Nel nostro Paese i salari restano tra i più bassi d’Europa. Nel 2021 il salario lordo annuale medio, pur recuperando da 27,9 mila euro del 2020 a 29,4 mila euro del 2021, rimane ancora a un livello inferiore a quello pre-pandemico (-0,6%). Si amplia ulteriormente il divario tra le retribuzioni italiane e quelle francesi e tedesche, Le nostre rimangono sotto la media dell’Eurozona (37,4 mila euro lordi annui, +2,4%).
Il testo definitivo della direttiva europea, che nel corso di questi anni, ho contribuito a migliorare con i miei emendamenti, traccia la strada per portare l’Italia al passo con gli altri Stati membri. Il mio auspicio è che il Paese si muova presto nella direzione giusta, applicando, prima dei due anni previsti, la direttiva salario minimo.

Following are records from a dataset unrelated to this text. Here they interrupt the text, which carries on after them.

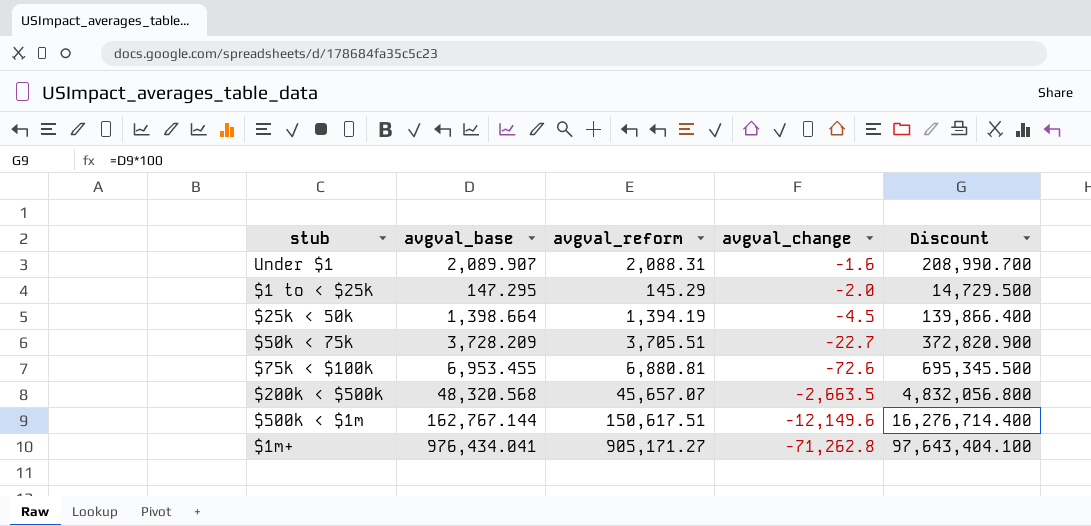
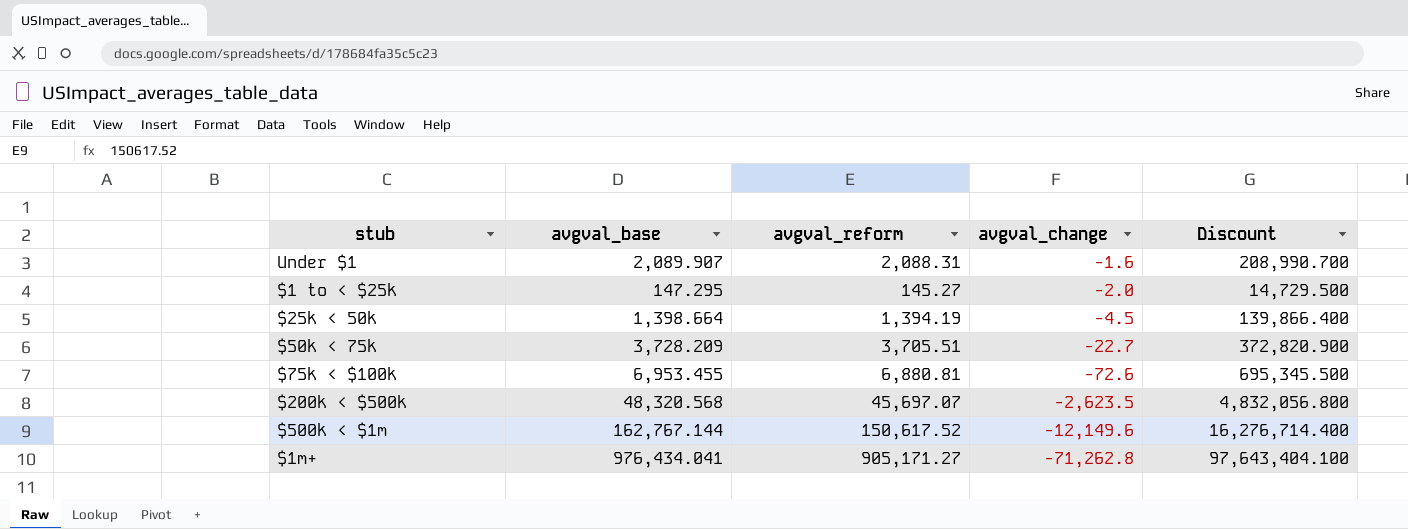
$1 to < $25k | avgval_reform: 145.29 -> 145.27
$200k < $500k | avgval_reform: 45,657.07 -> 45,697.07
$200k < $500k | avgval_change: -2,663.5 -> -2,623.5
$500k < $1m | avgval_reform: 150,617.51 -> 150,617.52

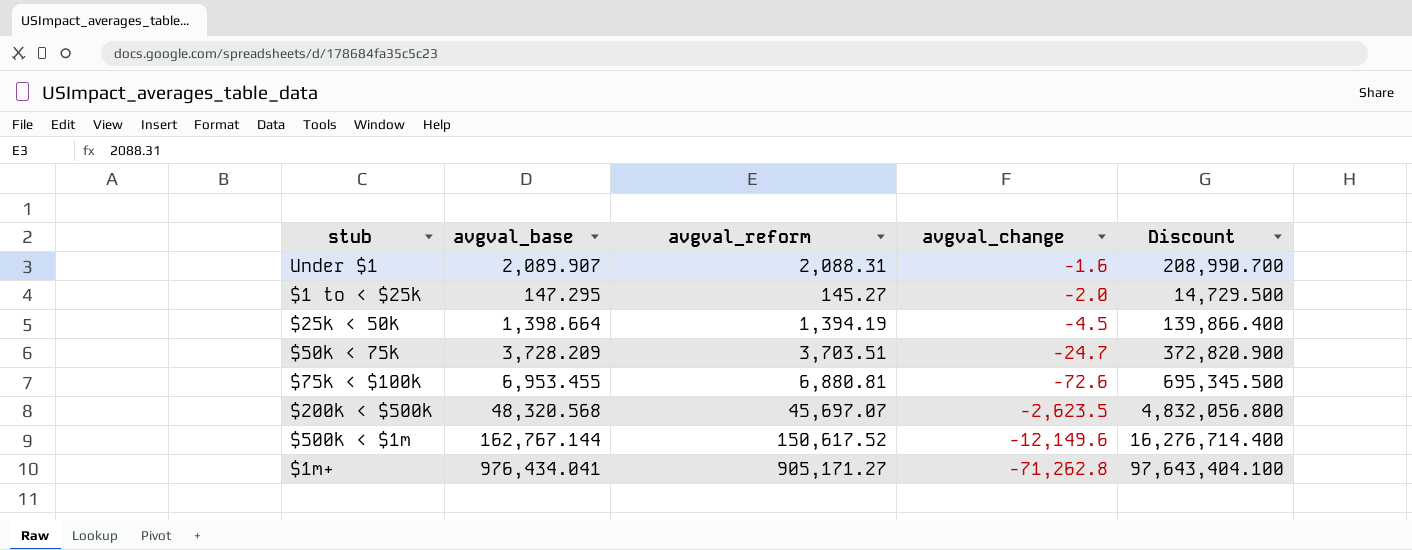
$50k < 75k | avgval_reform: 3,705.51 -> 3,703.51
$50k < 75k | avgval_change: -22.7 -> -24.7

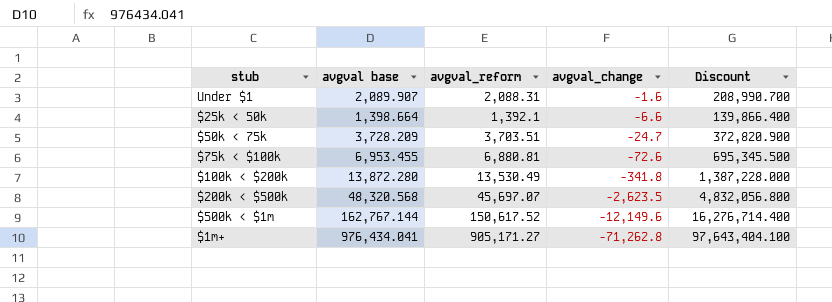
column name: avgval_base -> avgval base
row $1 to < $25k: 147.295 | 145.27 | -2.0 | 14,729.500 -> none
$25k < 50k | avgval_reform: 1,394.19 -> 1,392.1
$25k < 50k | avgval_change: -4.5 -> -6.6
row $100k < $200k: none -> 13,872.280 | 13,530.49 | -341.8 | 1,387,228.000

Agevolare la mobilità per motivi di studio
Più opportunità per i giovani e un’Italia più attrattiva dipendono anche dal saper valorizzare e capitalizzare la ricchezza culturale, economica e sociale che proviene dagli italiani all’estero. Credo, quindi, che ci sia bisogno di cambiare e di adattare vecchi sistemi alla società e al mercato del lavoro che stanno cambiando.

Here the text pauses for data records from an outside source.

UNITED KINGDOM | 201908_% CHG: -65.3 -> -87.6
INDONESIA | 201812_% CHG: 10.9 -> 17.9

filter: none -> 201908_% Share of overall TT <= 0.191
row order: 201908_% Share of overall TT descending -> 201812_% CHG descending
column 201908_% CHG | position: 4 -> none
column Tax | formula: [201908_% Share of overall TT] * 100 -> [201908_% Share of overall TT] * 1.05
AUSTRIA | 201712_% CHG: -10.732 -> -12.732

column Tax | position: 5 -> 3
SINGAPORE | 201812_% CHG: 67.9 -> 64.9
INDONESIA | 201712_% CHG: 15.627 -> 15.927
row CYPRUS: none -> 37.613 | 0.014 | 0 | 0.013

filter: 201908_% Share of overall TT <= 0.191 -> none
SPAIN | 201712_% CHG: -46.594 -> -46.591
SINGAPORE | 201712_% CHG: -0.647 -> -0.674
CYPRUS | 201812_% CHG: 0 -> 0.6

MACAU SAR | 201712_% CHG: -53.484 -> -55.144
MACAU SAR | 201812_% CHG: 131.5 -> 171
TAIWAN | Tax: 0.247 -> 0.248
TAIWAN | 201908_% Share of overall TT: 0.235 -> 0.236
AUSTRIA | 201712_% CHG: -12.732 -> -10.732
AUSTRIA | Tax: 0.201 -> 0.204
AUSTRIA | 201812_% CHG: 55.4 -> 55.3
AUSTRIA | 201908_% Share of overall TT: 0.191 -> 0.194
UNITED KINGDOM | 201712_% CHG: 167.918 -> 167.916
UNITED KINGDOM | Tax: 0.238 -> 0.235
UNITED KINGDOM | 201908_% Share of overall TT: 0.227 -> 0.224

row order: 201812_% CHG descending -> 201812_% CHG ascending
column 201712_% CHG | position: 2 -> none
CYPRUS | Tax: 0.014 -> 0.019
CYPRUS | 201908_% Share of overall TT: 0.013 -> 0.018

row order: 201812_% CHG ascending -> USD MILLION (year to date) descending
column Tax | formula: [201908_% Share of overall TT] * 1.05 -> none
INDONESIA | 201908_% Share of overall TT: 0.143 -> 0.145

Molti giovani, ad esempio, scelgono di andare a studiare o specializzarsi all’estero per ampliare il loro bagaglio di conoscenze e competenze, confrontandosi con altre realtà. Tutto questo rappresenta un valore aggiunto fondamentale. Un know-how che non possiamo disperdere. Dobbiamo rafforzare e garantire un concreto diritto alla mobilità, permettendo ai nostri giovani, tramite il riconoscimento automatico dei titoli di studio conseguiti all’estero, di spendere senza problemi le competenze e le conoscenze acquisite in uno o più paesi dell’Europa.
Per dare più opportunità ai giovani, infine, è fondamentale aumentare gli investimenti per la ricerca e l’innovazione rispetto ai quali l’Italia è fortemente indietro. La spesa pubblica è al di sotto della media europea: 0,4-0,5% contro il 2,2%. Mi batterò su questo fronte convinta che il nostro Paese, al di là del PNRR, debba investire meglio e in modo strutturale su queste due voci di spesa, fino ad arrivare almeno all’1% del PIL.